Pablo llama a Jesús Señor (Kyrios). También lo aplica obviamente a YHWH, siguiendo la costumbre de la Biblia griega, que traduce con esta palabra el nombre de Dios. Al aplicar este título a Jesús está expresando el dominio actual de Jesús sobre los hombres, concedido al Mesías por su condición regia de resucitado (Ro. 14:9), influyendo íntimamente en las vidas de los creyentes. No expresa la función de Jesús en su vida terrena ni su papel en la venida definitiva. Este título le confiere a Jesús el nombre dado sólo a YHWH. Indica así que está en cierto modo al mismo nivel (en la gloria junto a Dios), aunque no dice que
sea absolutamente igual él.
 
Así como por su fanatismo aquel fariseo antes sobrepasaba en el judaísmo a muchos de sus compatriotas contemporáneos, superándolos en el celo por las tradiciones de sus padres (Ga. 1:14), su cambio dejaba entrever un camino abierto para no pocos judíos.

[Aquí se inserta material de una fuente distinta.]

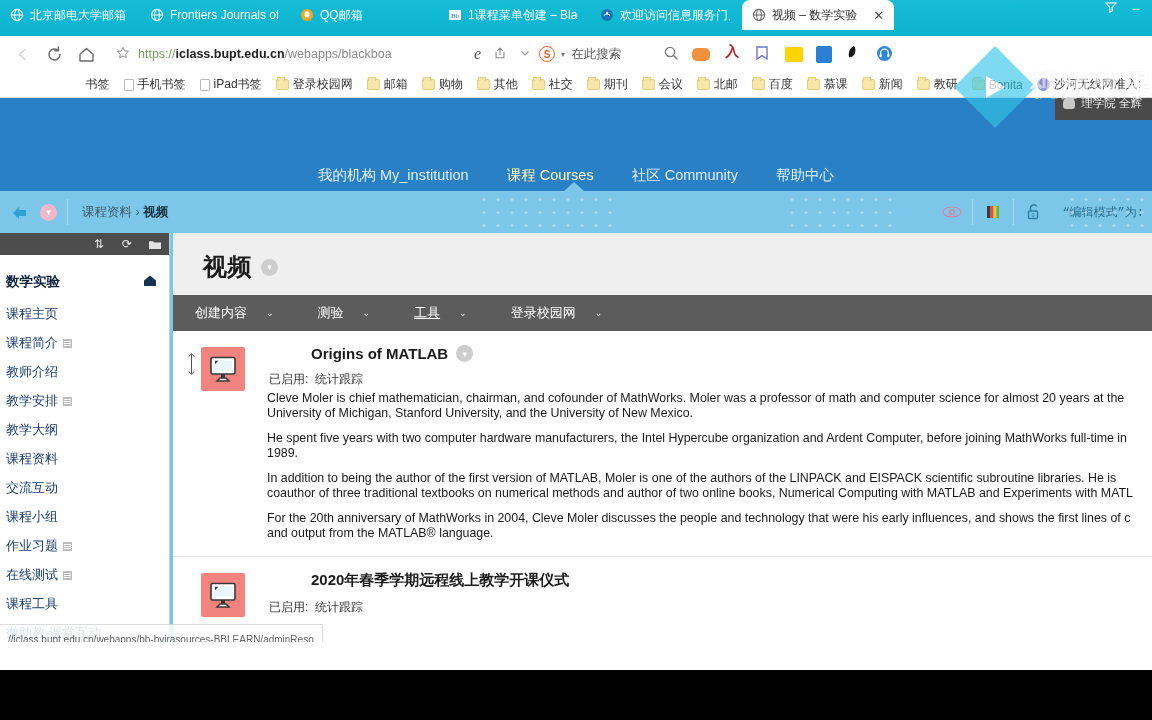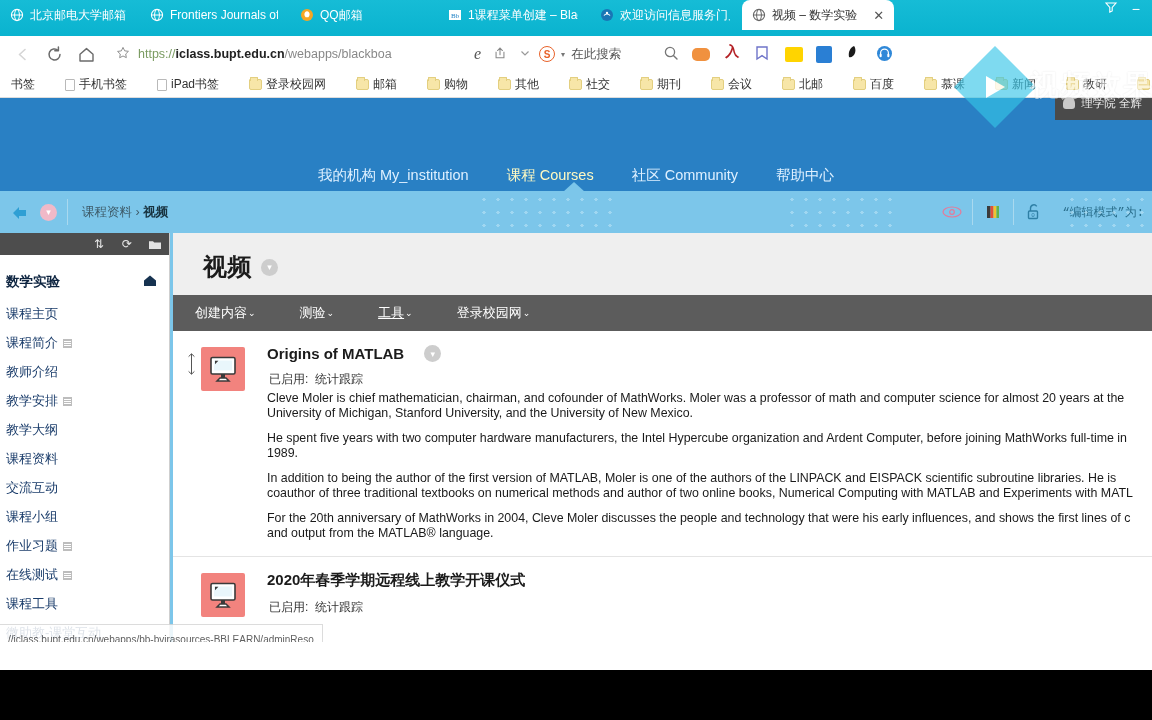"书签" .bookmarks { gap: 16px -> 0; justify-content: none -> flex-end }
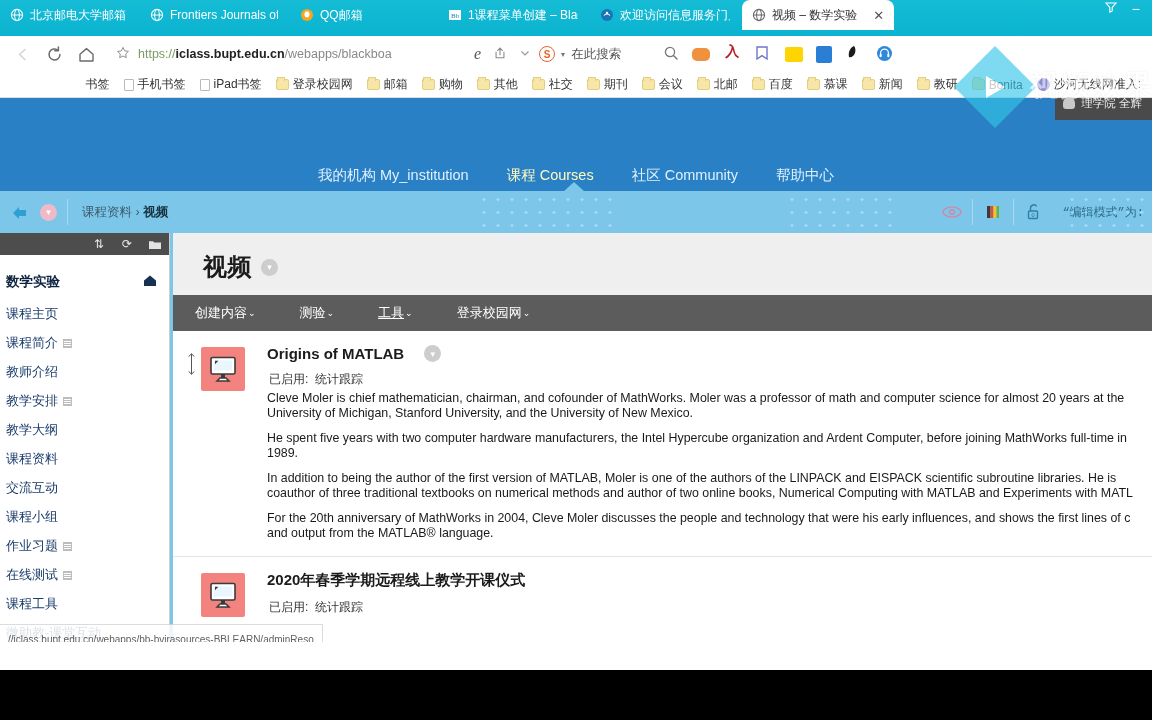"创建内容" .abtn { gap: 1px -> 19px }
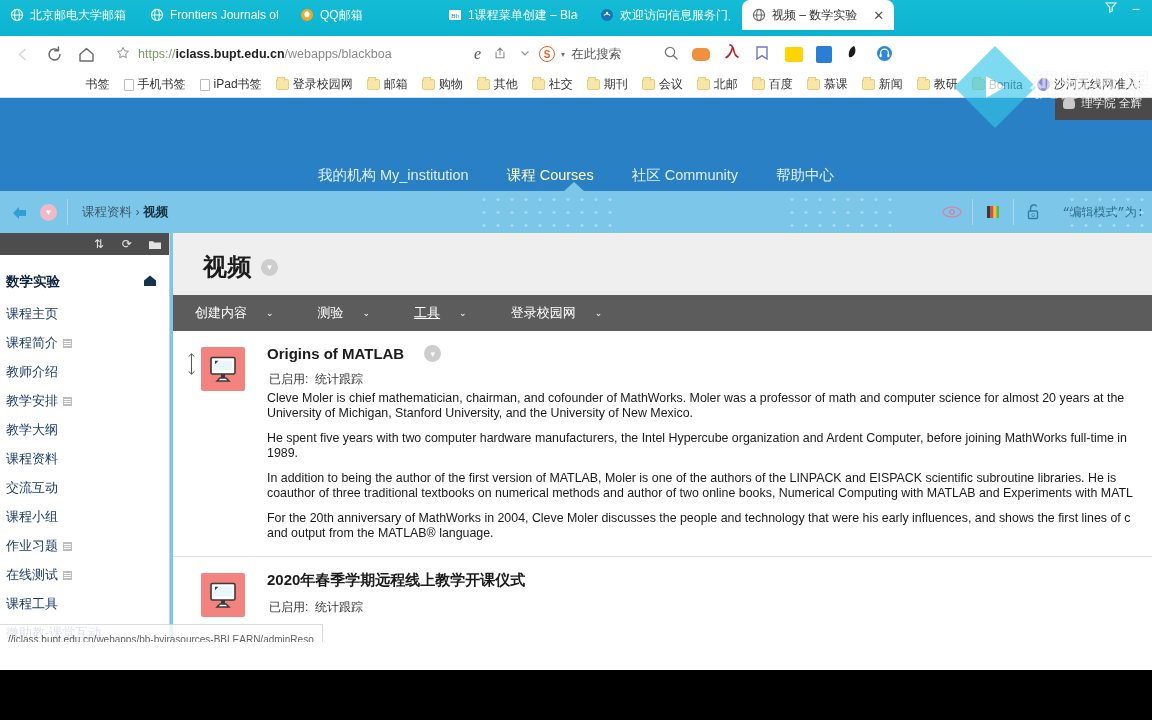"Origins of MATLAB" .cbody .h2row { gap: 20px -> 8px; margin-left: none -> 44px }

Su predicación en las sinagogas provocaba deserciones entre los judíos y captaba a muchos temerosos de Dios (paganos atraídos al judaísmo) a los que se les ofrecía la salvación al margen de la Ley y de la circuncisión. Las numerosas sanciones sinagogales que sufrió Pablo (los azotes nombrados en 2Co. 11:24) indican cómo fue considerado como un competidor desleal y peligroso al que respondían con agresividad.